These labels were automatically added by AI and may be inaccurate. For details, see About Literature Database.
Abstract
By incorporating visual inputs, Multimodal Large Language Models (MLLMs)
extend LLMs to support visual reasoning. However, this integration also
introduces new vulnerabilities, making MLLMs susceptible to multimodal
jailbreak attacks and hindering their safe deployment.Existing defense methods,
including Image-to-Text Translation, Safe Prompting, and Multimodal Safety
Tuning, attempt to address this by aligning multimodal inputs with LLMs'
built-in safeguards.Yet, they fall short in uncovering root causes of
multimodal vulnerabilities, particularly how harmful multimodal tokens trigger
jailbreak in MLLMs? Consequently, they remain vulnerable to text-driven
multimodal jailbreaks, often exhibiting overdefensive behaviors and imposing
heavy training overhead.To bridge this gap, we present an comprehensive
analysis of where, how and which harmful multimodal tokens bypass safeguards in
MLLMs. Surprisingly, we find that less than 1% tokens in early-middle layers
are responsible for inducing unsafe behaviors, highlighting the potential of
precisely removing a small subset of harmful tokens, without requiring safety
tuning, can still effectively improve safety against jailbreaks.

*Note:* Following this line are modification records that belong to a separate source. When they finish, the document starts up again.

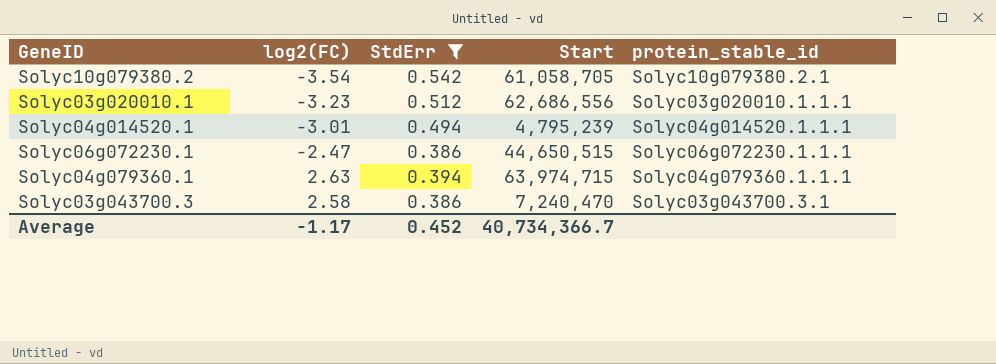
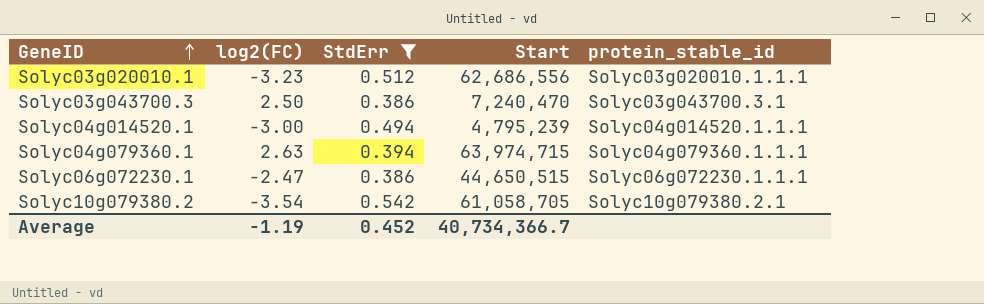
row order: none -> GeneID ascending
Solyc03g043700.3 | log2(FC): 2.58 -> 2.50
Solyc04g014520.1 | log2(FC): -3.01 -> -3.00
Average | log2(FC): -1.17 -> -1.19

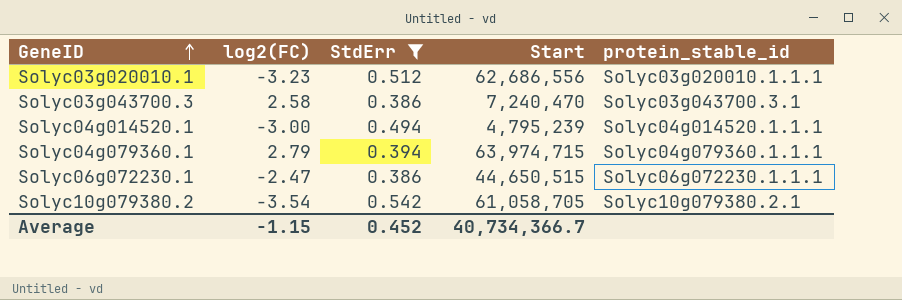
Solyc03g043700.3 | log2(FC): 2.50 -> 2.58
Solyc04g079360.1 | log2(FC): 2.63 -> 2.79
Average | log2(FC): -1.19 -> -1.15

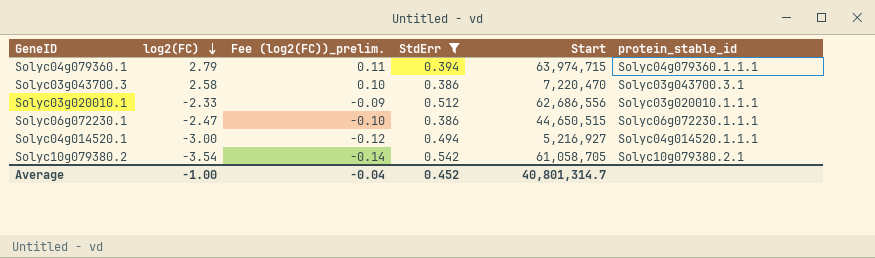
row order: GeneID ascending -> log2(FC) descending
column Fee (log2(FC))_prelim. | formula: none -> [log2(FC)] * 0.04
Solyc03g043700.3 | Start: 7,240,470 -> 7,220,470
Solyc03g020010.1 | log2(FC): -3.23 -> -2.33
Solyc04g014520.1 | Start: 4,795,239 -> 5,216,927
Average | log2(FC): -1.15 -> -1.00
Average | Start: 40,734,366.7 -> 40,801,314.7

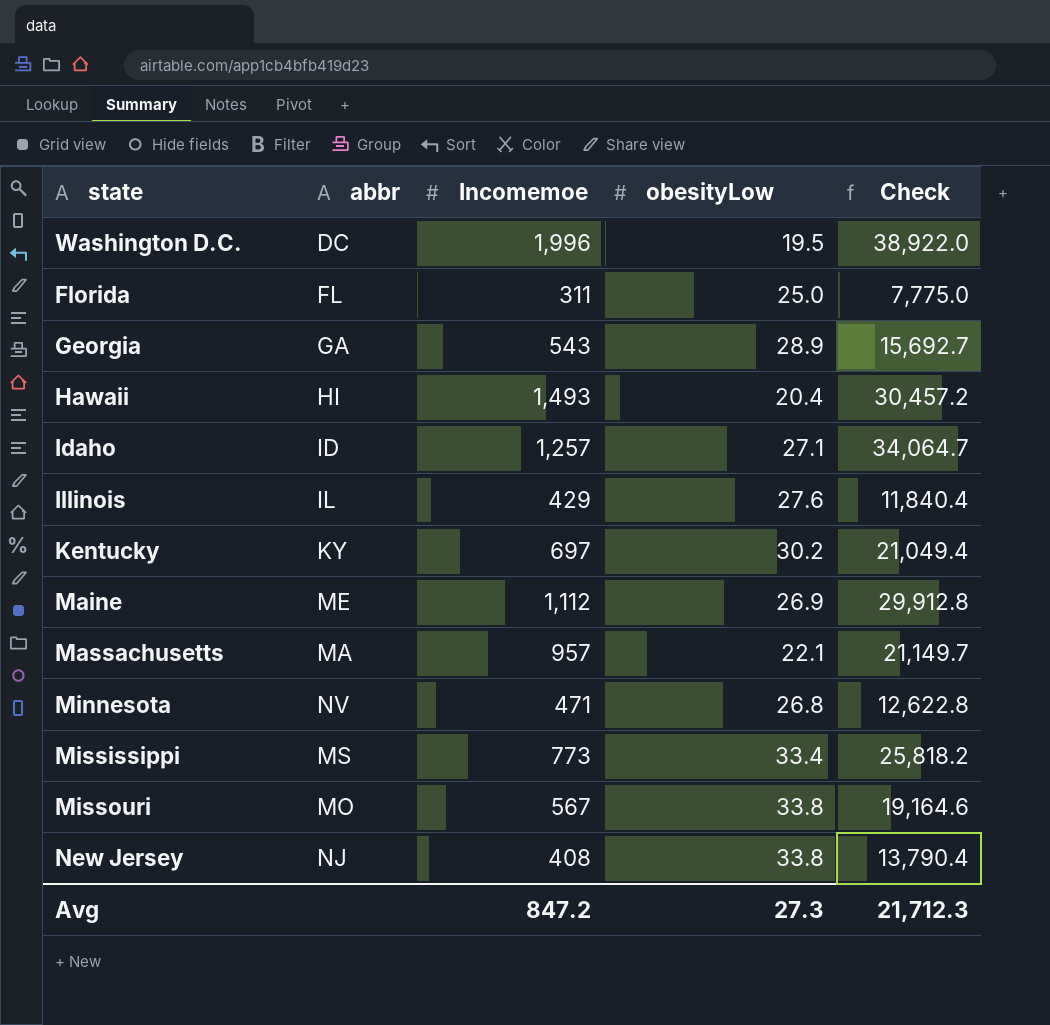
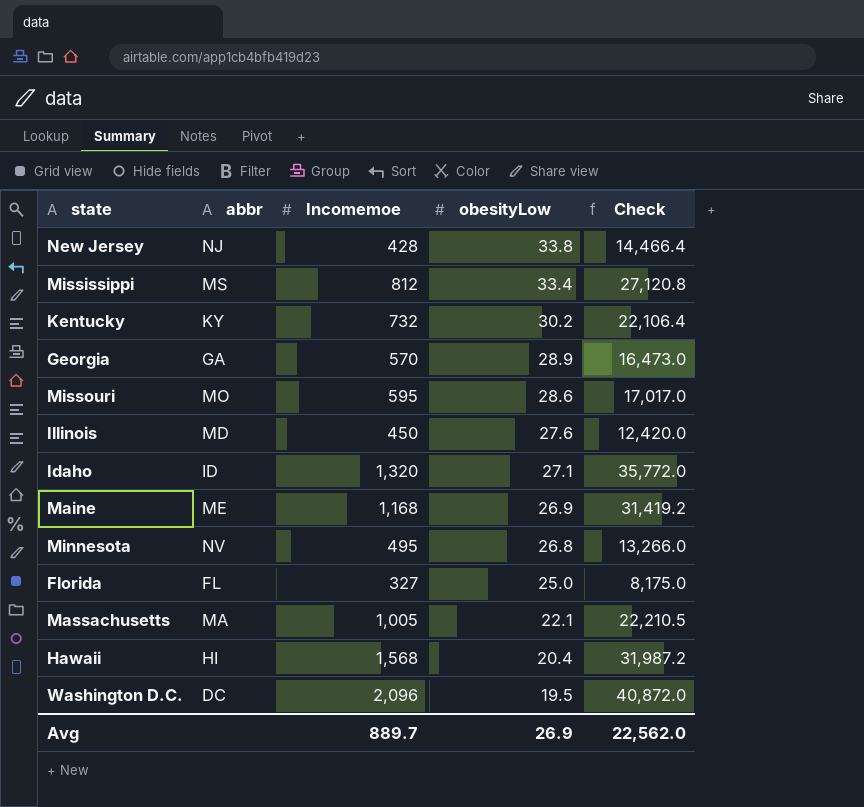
row order: none -> obesityLow descending
New Jersey | Incomemoe: 408 -> 428
New Jersey | Check: 13,790.4 -> 14,466.4
Mississippi | Incomemoe: 773 -> 812
Mississippi | Check: 25,818.2 -> 27,120.8
Kentucky | Incomemoe: 697 -> 732
Kentucky | Check: 21,049.4 -> 22,106.4
Georgia | Incomemoe: 543 -> 570
Georgia | Check: 15,692.7 -> 16,473.0
Missouri | Incomemoe: 567 -> 595
Missouri | obesityLow: 33.8 -> 28.6
Missouri | Check: 19,164.6 -> 17,017.0
Illinois | abbr: IL -> MD
Illinois | Incomemoe: 429 -> 450
Illinois | Check: 11,840.4 -> 12,420.0
Idaho | Incomemoe: 1,257 -> 1,320
Idaho | Check: 34,064.7 -> 35,772.0
Maine | Incomemoe: 1,112 -> 1,168
Maine | Check: 29,912.8 -> 31,419.2
Minnesota | Incomemoe: 471 -> 495
Minnesota | Check: 12,622.8 -> 13,266.0
Florida | Incomemoe: 311 -> 327
Florida | Check: 7,775.0 -> 8,175.0
Massachusetts | Incomemoe: 957 -> 1,005
Massachusetts | Check: 21,149.7 -> 22,210.5
Hawaii | Incomemoe: 1,493 -> 1,568
Hawaii | Check: 30,457.2 -> 31,987.2
Washington D.C. | Incomemoe: 1,996 -> 2,096
Washington D.C. | Check: 38,922.0 -> 40,872.0
Avg | Incomemoe: 847.2 -> 889.7
Avg | obesityLow: 27.3 -> 26.9
Avg | Check: 21,712.3 -> 22,562.0

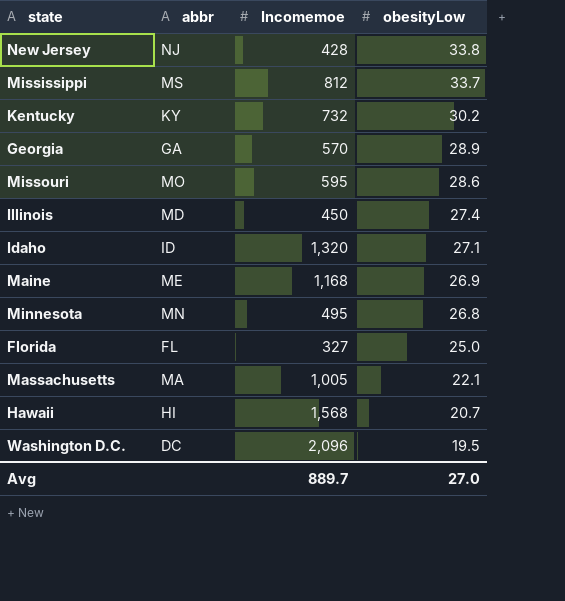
column Check | formula: [Incomemoe] * [obesityLow] -> none
Mississippi | obesityLow: 33.4 -> 33.7
Illinois | obesityLow: 27.6 -> 27.4
Minnesota | abbr: NV -> MN
Hawaii | obesityLow: 20.4 -> 20.7
Avg | obesityLow: 26.9 -> 27.0

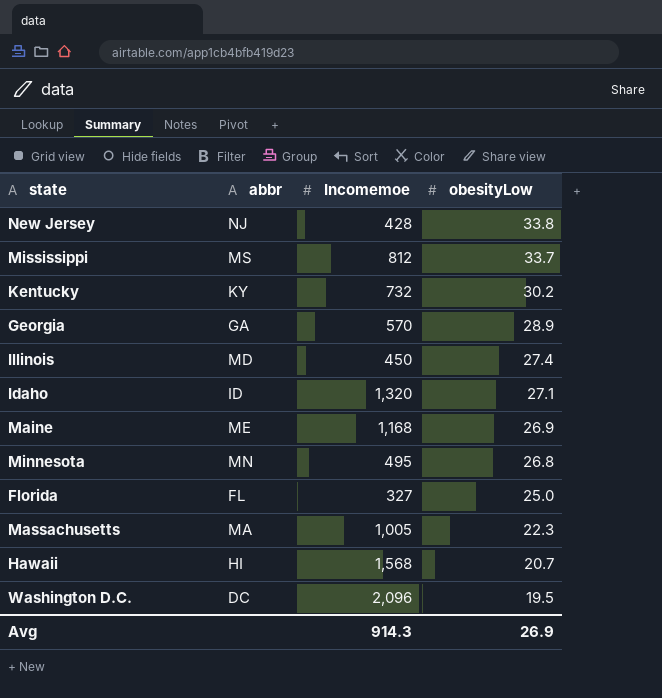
row Missouri: MO | 595 | 28.6 -> none
Massachusetts | obesityLow: 22.1 -> 22.3
Avg | Incomemoe: 889.7 -> 914.3
Avg | obesityLow: 27.0 -> 26.9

Motivated by
this, we propose Safe Prune-then-Restore (SafePTR), an training-free defense
framework that selectively prunes harmful tokens at vulnerable layers while
restoring benign features at subsequent layers.Without incurring additional
computational overhead, SafePTR significantly enhances the safety of MLLMs
while preserving efficiency. Extensive evaluations across three MLLMs and five
benchmarks demonstrate SafePTR's state-of-the-art performance in mitigating
jailbreak risks without compromising utility.